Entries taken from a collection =
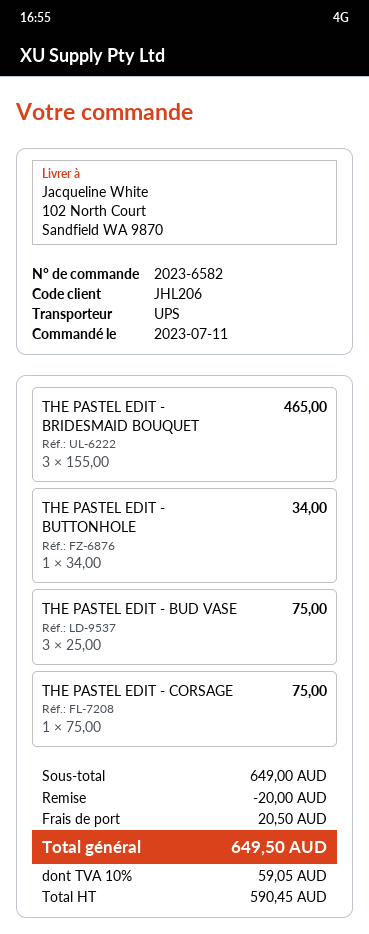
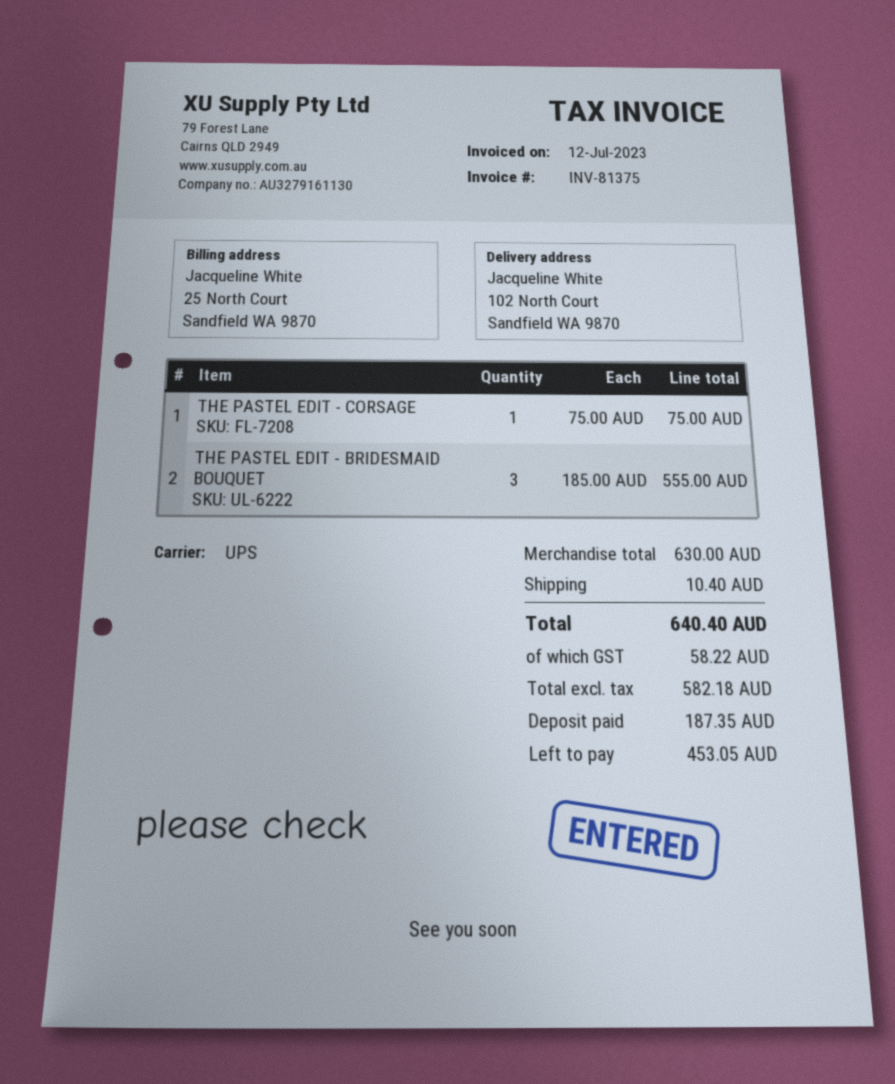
THE PASTEL EDIT - BRIDESMAID BOUQUET: 3 x 155.00 = 465.00 -> 3 x 185.00 = 555.00
THE PASTEL EDIT - BUTTONHOLE: 1 x 34.00 = 34.00 -> none
THE PASTEL EDIT - BUD VASE: 3 x 25.00 = 75.00 -> none
subtotal: 649.00 -> 630.00
discount: 20.00 -> none
shipping: 20.50 -> 10.40
net: 590.45 -> 582.18
tax: 59.05 -> 58.22
total: 649.50 -> 640.40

Exercise objective = Leaving out any images, restate every record word for word.

Result of this task =
THE PASTEL EDIT - BRIDESMAID BOUQUET: 3 x 155.00 = 465.00 -> 3 x 185.00 = 555.00
THE PASTEL EDIT - BUTTONHOLE: 1 x 34.00 = 34.00 -> none
THE PASTEL EDIT - BUD VASE: 3 x 25.00 = 75.00 -> none
subtotal: 649.00 -> 630.00
discount: 20.00 -> none
shipping: 20.50 -> 10.40
net: 590.45 -> 582.18
tax: 59.05 -> 58.22
total: 649.50 -> 640.40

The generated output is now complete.